BC kicked off the third quarter with a 13-play, 6:40 touchdown drive, which saw Jaelen Gill and Lewis make chunk receptions, and Garwo continue his takeover on the ground. Garwo did the honors, punching the ball in from three yards out.

That’s when Bazelak threw the first of his two interceptions. He didn’t see DeBerry lurking behind Banister, and the Eagles nickelback made him pay. Grosel had two heroic runs on the Eagles’ ensuing drive, but only one of them counted: a five-yard scramble on 4th-and-4 that ended with a picture-perfect Grosel diving with the football outstretched to move the chains.

This series was longer than BC’s first of the third quarter, draining seven minutes and two seconds, however, it culminated in just three points as Lytton sank a 31-yarder.

BC had the opportunity to mount another stop on defense, but the Tigers clawed back. A 40-yard pass play to Dove put the wheels in motion, and Michael Cox found the paint at the goal line to cut BC’s lead to 27-24. A poorly-timed Eagles three-and-out gave Missouri great field position, and the Tigers made the most of it, stringing together an 11-play, 57-yard touchdown drive that was completed with an eight-yard Badie run.

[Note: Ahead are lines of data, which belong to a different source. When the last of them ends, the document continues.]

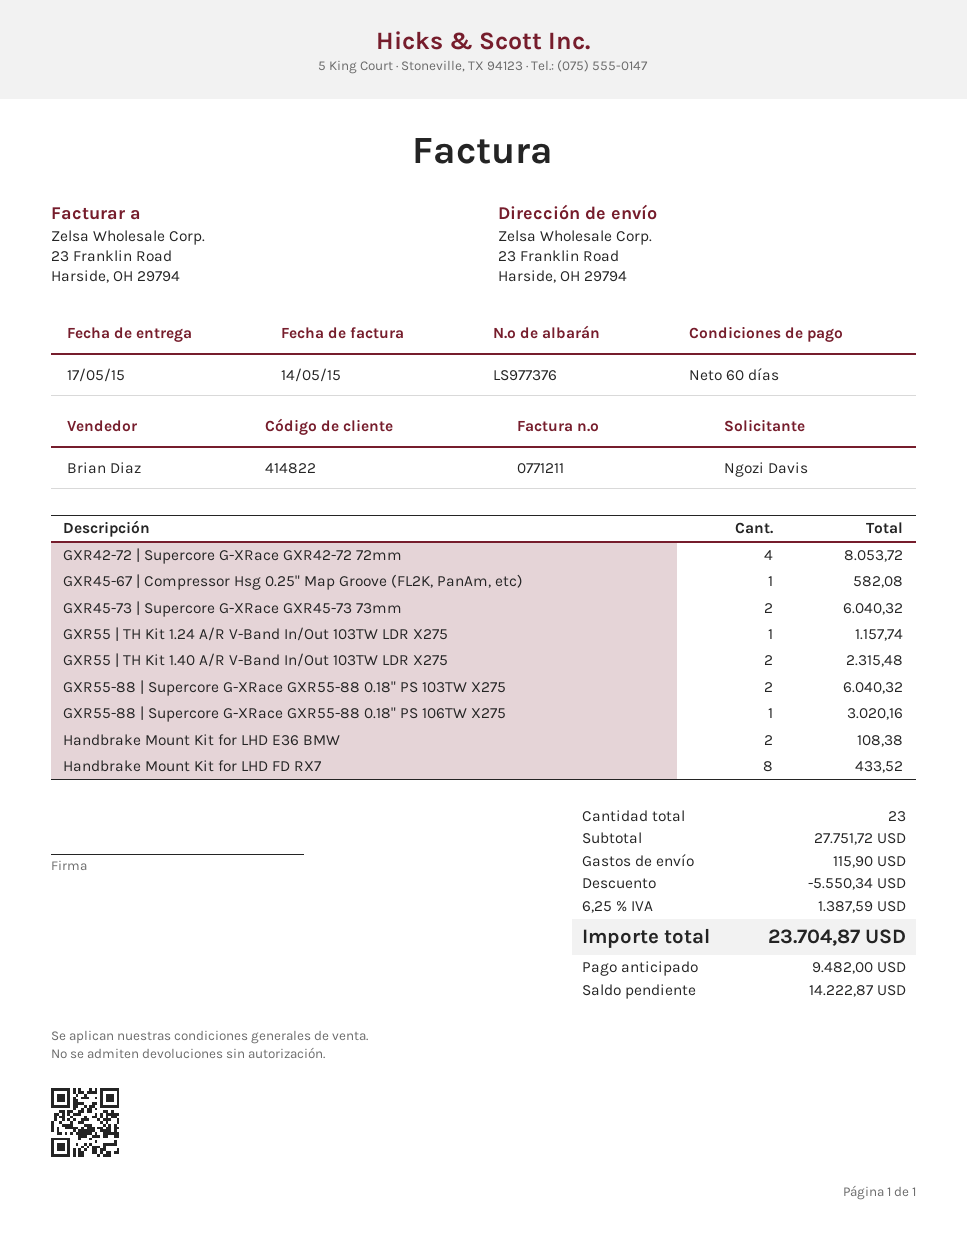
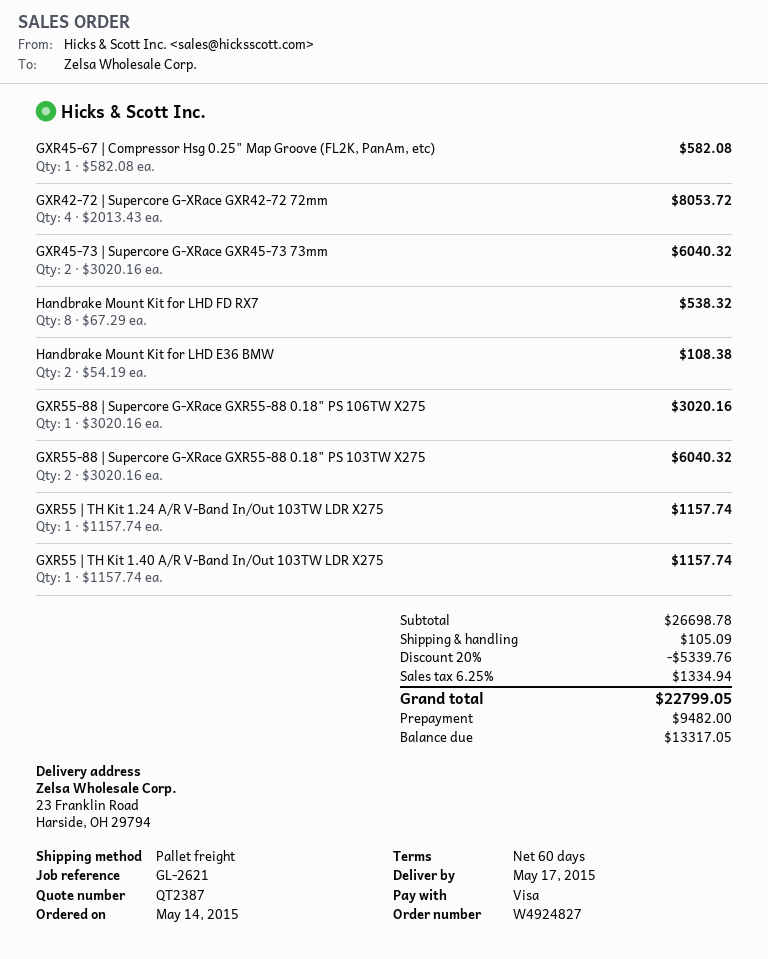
GXR55 | TH Kit 1.40 A/R V-Band In/Out 103TW LDR X275: 2 for 2315.48 -> 1 for 1157.74
Handbrake Mount Kit for LHD FD RX7: 8 for 433.52 -> 8 for 538.32
subtotal: 27751.72 -> 26698.78
discount: 5550.34 -> 5339.76
shipping: 115.90 -> 105.09
tax: 6.25% = 1387.59 -> 6.25% = 1334.94
total: 23704.87 -> 22799.05
balance: 14222.87 -> 13317.05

The Eagles got the ball back with 6:18, and they didn’t want Missouri to get another possession. Grosel moved the sticks on 3rd-and-4 with a clutch throw to Flowers. Time came flying off the clock as BC methodically worked its way downfield. Travis Levy plowed his way to the Missouri nine-yard line, except a face mask penalty on the veteran running back set the Eagles back a bit. It ended up just delaying Levy’s reservations for six. He got in six plays later, scoring a five-yard rushing touchdown. BC was up, 34-31, with 25 seconds left.

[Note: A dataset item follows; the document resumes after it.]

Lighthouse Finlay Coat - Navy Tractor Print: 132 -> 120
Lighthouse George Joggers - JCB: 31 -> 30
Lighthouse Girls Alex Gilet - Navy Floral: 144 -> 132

That was enough for Bazelak and Co., a contingent that piled up 155 total yards of offense in the fourth quarter. Tic-tac-toe, Bazelak went to Banister, then Chism and back to Banister to set up Mevis for a 56-yard field goal, which he drilled as time expired.

BC began overtime with the ball, and it didn’t take long for Grosel to oft a 10-yard touchdown pass to Flowers.

“He's like a dog with a frisbee,” Grosel said. “You throw it up there, and he comes down and gets it.”

The next drive, Sebastian made his move, clinching a high-stakes game between BC and Clemson with the most buzz around the program since, well, Sebastian did the same thing as a redshirt freshman in 2018.

Sebastian’s first interception came in late in the third quarter of the Eagles’ November road win at Virginia Tech that locked up “College GameDay” for BC and set the stage for a top-20 matchup with Clemson on the Heights.

Sebastian said Saturday’s pick gave him a flashback of that moment in Blacksburg.

Only, this one was better.

“That was the best feeling I've probably ever had playing football,” Sebastian said.